In the first paragraph of Kopcke's letter, John states:
What an exciting year for Hyperion! The company and product integration has gone very well. Oracle kept a strategic focus on EPM (and Hyperion), by launching the EPM Global Business Unit and embracing the Hyperion products and concepts for its EPM vision. The next critical step in the integration is the transition of the Hyperion Users Groups (HUG) into Oracle's independent users group model. The following describes which of the Oracle users groups would be best for you to join, based on your interests and installed products.The bolding was added by me. I like the last sentence of this paragraph ("the following describes which of the Oracle users groups would be best for you to join") because it promises great things for the rest of the e-mail. What's curious is that John then goes on to not really explain which user groups each person should join.
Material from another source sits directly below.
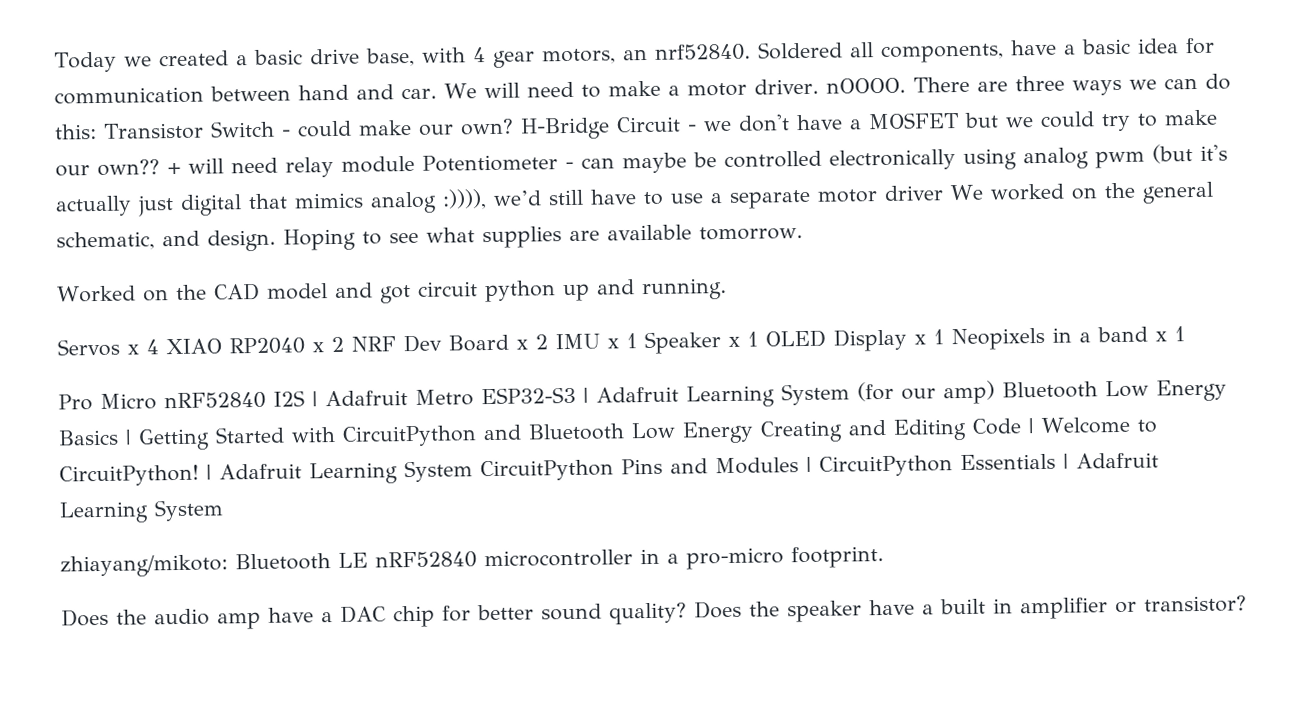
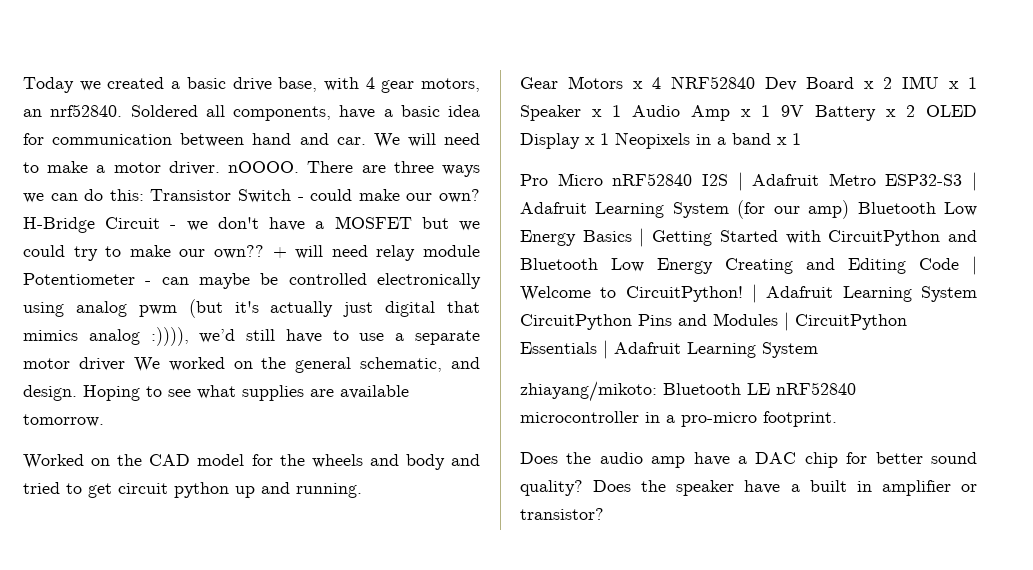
- Worked on the CAD model and got circuit python up and running.
+ Worked on the CAD model for the wheels and body and tried to get circuit python up and running.
- Servos x 4 XIAO RP2040 x 2 NRF Dev Board x 2 IMU x 1 Speaker x 1 OLED Display x 1 Neopixels in a band x 1
+ Gear Motors x 4 NRF52840 Dev Board x 2 IMU x 1 Speaker x 1 Audio Amp x 1 9V Battery x 2 OLED Display x 1 Neopixels in a band x 1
What is crystal clear, however, is that the HUGs are folding into OAUG's Hyperion SIG. Read down to the final paragraph under the "Stay Involved" heading and you'll find:
If you are already an active HUG member we encourage you to stay involved as the HUGs in North America align with the OAUG.In other words, dearly departed HUG members, head out to http://hyperionsig.oaug.org/ and sign up for the SIG now. Going forward, this SIG will be your number one source (beyond this blog) for Hyperion information. Oracle often pushes information out through the user groups, so joining the Hyperion SIG is the only way to guarantee you get some of this information.
Part of me is extremely annoyed at the downfall of the HUGs, because several of them put on great quarterly and/or annual events that really focused on sharing information. Some of the HUGs were awful because either they didn't meet regularly, they were too controlled by Oracle employees, or they were dominated by partners, but the vast majority of the HUGs were great, grass roots organizations. The Hyperion SIG is also in its infancy: it has a lot of maturing to do and it needs a lot of new members.
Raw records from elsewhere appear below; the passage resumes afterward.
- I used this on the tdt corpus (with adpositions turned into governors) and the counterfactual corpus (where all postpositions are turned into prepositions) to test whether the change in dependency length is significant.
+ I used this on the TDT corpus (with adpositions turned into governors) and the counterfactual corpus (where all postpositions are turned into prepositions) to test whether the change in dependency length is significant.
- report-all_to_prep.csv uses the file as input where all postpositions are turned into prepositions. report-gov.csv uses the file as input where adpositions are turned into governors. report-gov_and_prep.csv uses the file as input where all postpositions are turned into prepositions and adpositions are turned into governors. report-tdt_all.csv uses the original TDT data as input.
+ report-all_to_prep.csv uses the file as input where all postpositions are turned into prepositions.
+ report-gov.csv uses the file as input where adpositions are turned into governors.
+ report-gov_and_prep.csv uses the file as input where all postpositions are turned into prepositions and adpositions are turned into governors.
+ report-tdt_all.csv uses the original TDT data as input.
Part of me, though, is excited about the possibility of an umbrella organization for the local meetings. A little consistency is a good thing, because it allows the best practices of one organization to be shared with those of another. An umbrella organization also can coordinate regional events to make sure they happen regularly. I'm curious when the first "OAUG Hyperion SIG GEO" (GEO = geographical user group) meeting will occur, because I'm anxious to see what, if any, changes will need to occur as part of being under OAUG. I'm taking a wait and see stance on that one.
I did find out that it costs absolutely nothing to join the Hyperion SIG. Even if you're not a member of OAUG, you can still join the SIG for free. It does cost money (a lot of it, actually) for a company to join OAUG, but again, you do not have to be an OAUG member to join the Hyperion SIG. I hope to see you at the Hyperion SIG meeting at OpenWorld.